I'm a property investor too, and agree with those things too.

What about moving from income tax to asset tax.

Specifically land tax would have the best incentives for improving productivity and providing more affordable housing.

That would be a counterproductive move that could hurt business sentiment. We are world number one in ease of doing business and a new complication in the tax law would affect our standing.

Asset tax is absurd, it leaves us all serfs again in our own country. Its extremely complex as asset heavy start ups need exemptions and during flat economic times companies that have heavy exposure to land swing wildly. Its a tax that makes no philosophical sense as you should aim to tax profit because that profit can only be made by way of having a society to support profitable enterprise. Taxing what has already had tax paid is called double taxation or theft :-)
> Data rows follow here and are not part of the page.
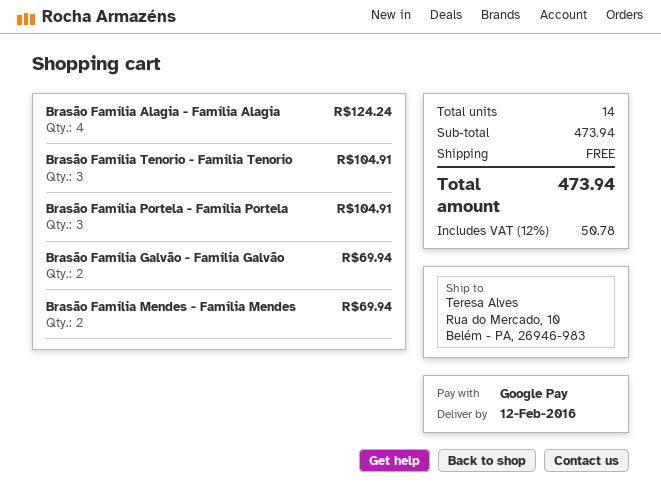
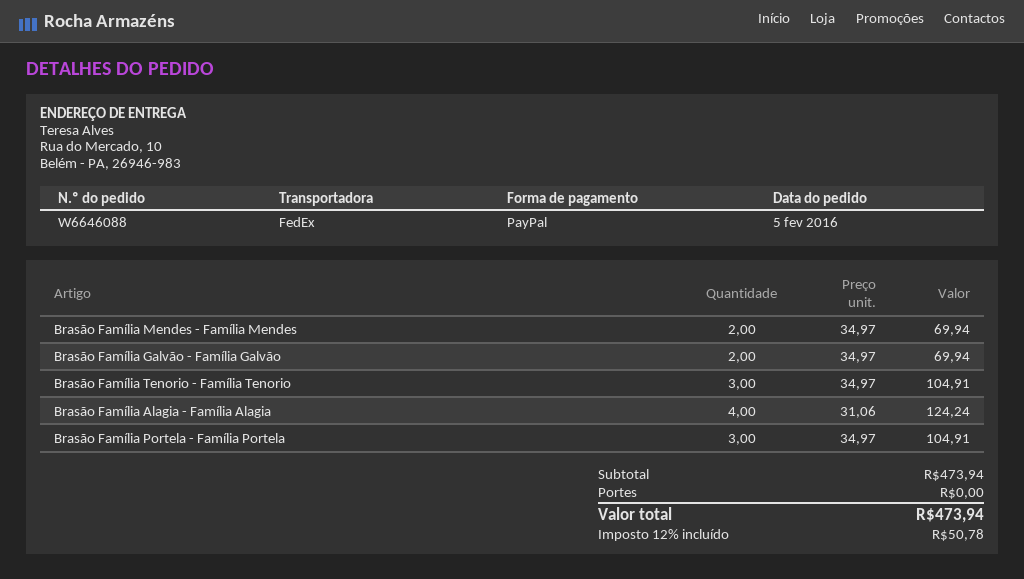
payment method: Google Pay -> PayPal

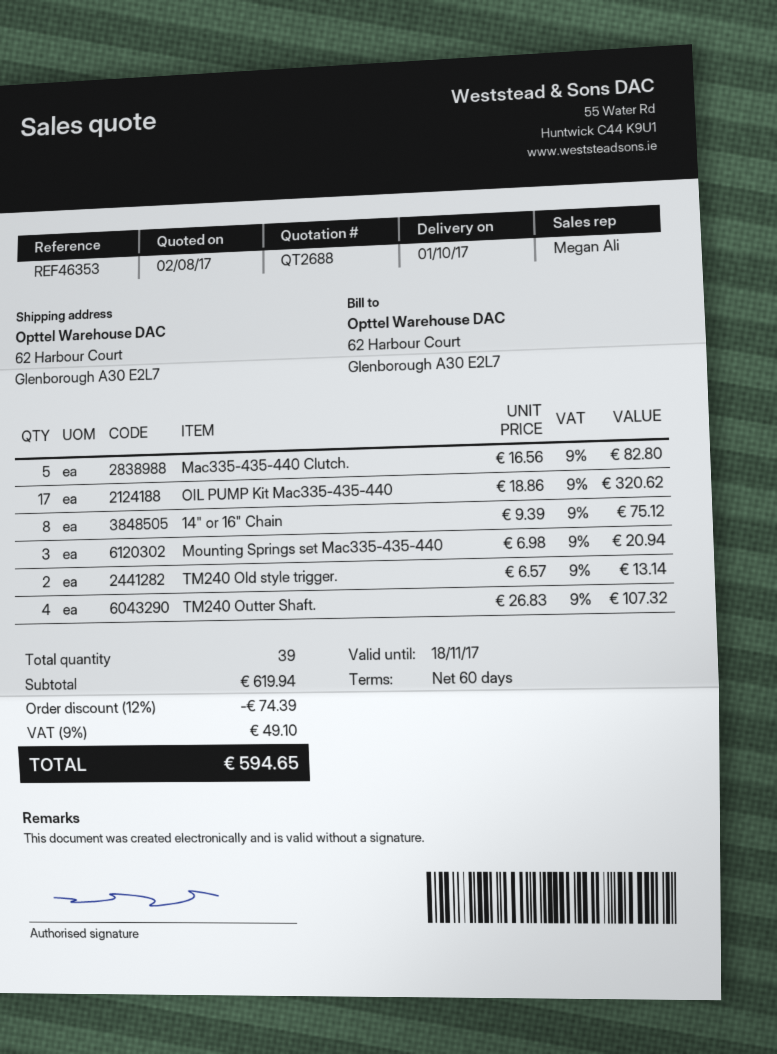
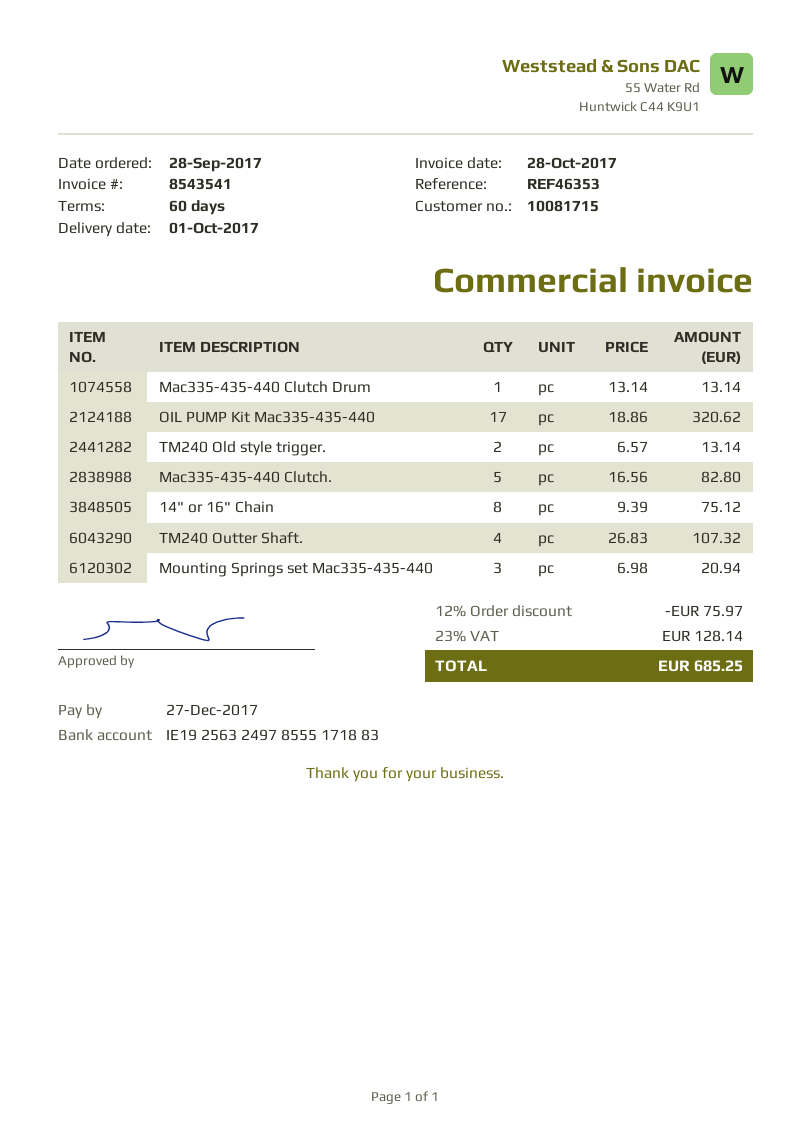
Mac335-435-440 Clutch Drum: none -> 1 x 13.14 = 13.14
discount: 12% = 74.39 -> 12% = 75.97
tax: 9% = 49.10 -> 23% = 128.14
total: 594.65 -> 685.25

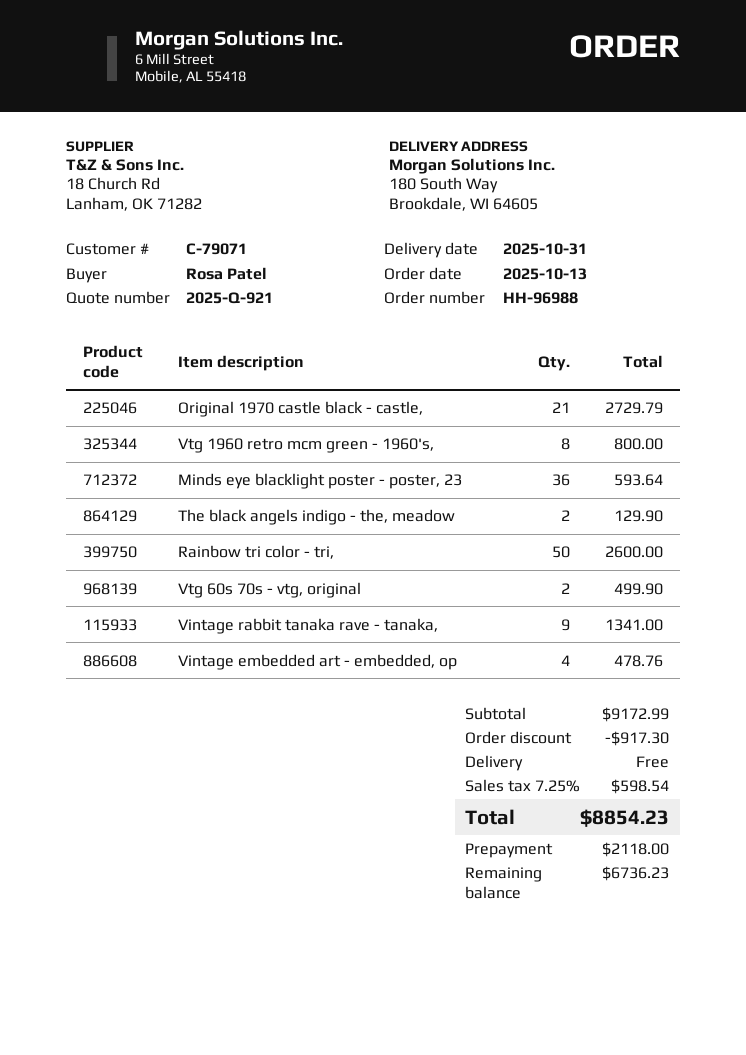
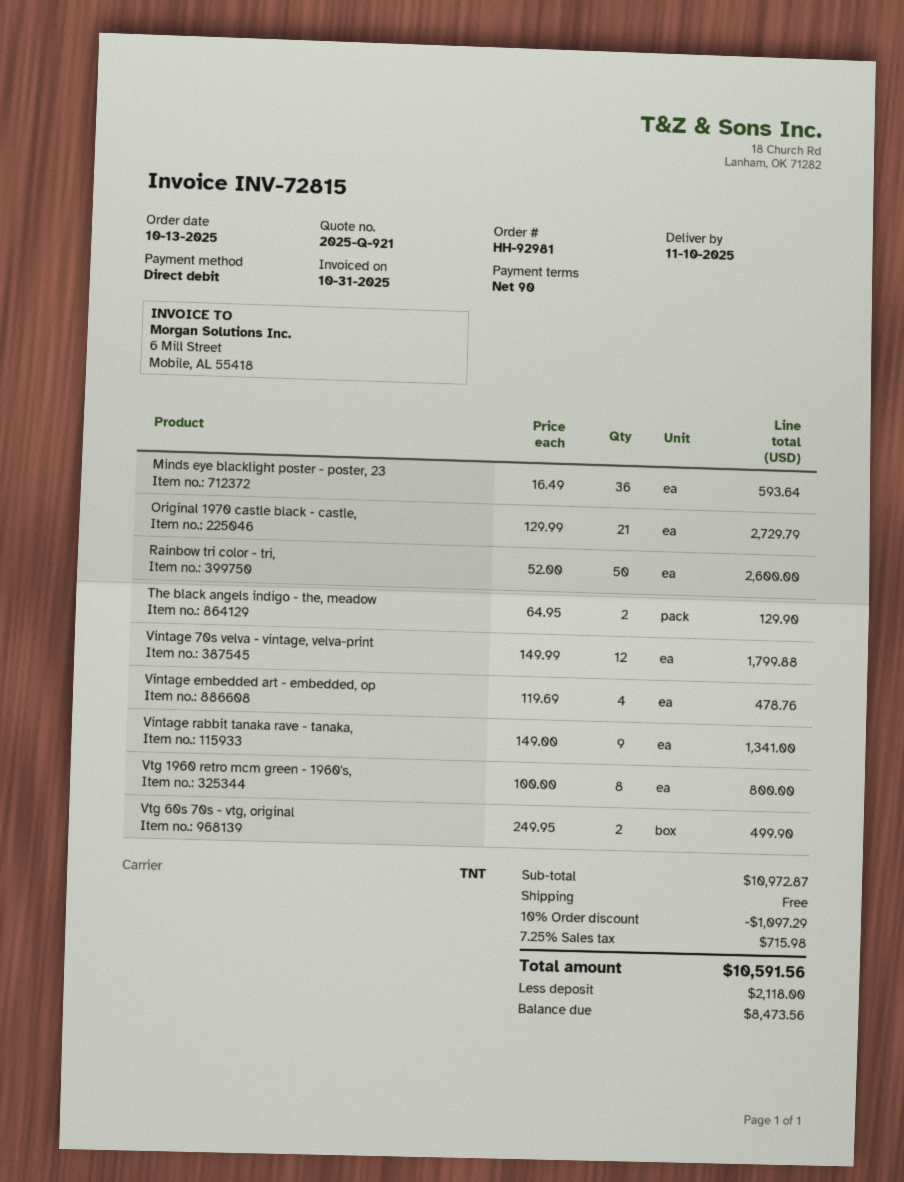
order number: HH-96988 -> HH-92981
delivery date: 2025-10-31 -> 2025-11-10
Vintage 70s velva - vintage, velva-print: none -> 12 for 1799.88
subtotal: 9172.99 -> 10972.87
discount: 917.30 -> 1097.29
tax: 7.25% = 598.54 -> 7.25% = 715.98
total: 8854.23 -> 10591.56
balance: 6736.23 -> 8473.56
Regulations usually favour the existing businesses and help prevent those pesky new entrants with new ideas.

Profitable times ahead for you, well done.

Oh, the irony of do-gooder policy.

R W, why do you say:
"Profitable times ahead for you"
I'm curious ?

Because the new government are dramatically reducing demand for building new houses, whilst "Kiwibuild" has been knocked back until 2020.

Competition eliminated.

So anyone who buys an investment property from roughly now will have 5 years to wait to have their taxation claims tested ( NB: The 'intentions' clause isn't getting replaced by the Bright Line Test - it's still there, but a blanket "Prove it!" to get a rebate will be there for 5 years) and suffer progressive deterioration of their cash flow breakeven.
Question: Why would anyone buy an investment property today, at today's prices, then? Answer: Ignorance of what's coming......

Investors should be piling in before the bright line changes from 2 to 5 years.

But many can't get funding

Do tell me whats coming @bw...

Interestingly the original 2 year bright line test was introduced exactly... 2 years ago. Will we see a spike in listings between now & Xmas ?

Not so sure now that its become more difficult to get finance.

A freeing up of China's capital controls would more likely cause a spike. Who knows when or if that will happen.

In the meantime I'm happy to keep the powder dry over the next couple of years in anticipation of higher interest rates and dropping property prices and share prices.

I think you misunderstood me Delboy, I was talking about a spike in LISTINGS due to the original 2 year bright-line test being introduced 2 years ago, i.e. people wanting to sell. Your comments about getting finance and freeing up China's capital controls refer to buyers, not sellers

I stand corrected. Indeed listings could spike.

If you sell after 2 years you will be asked to explain yourself and if you dont have an unforeseen material change in personal circumstances that could at least somewhat plausibly cause financial harm you may be subject to tax.

for many prices are pretty much the same as 2 years ago, so 2-year bright line capital gains tax is a bit moot, particularly after RE commissions are paid.

Yvil, activity like this would be keenly watch by IRD. If a house is purchased with the intention of selling for gain then it is subject to tax regardless of the 2 year bright-line.

The ringfencing won’t affect us as all our properties are positively geared.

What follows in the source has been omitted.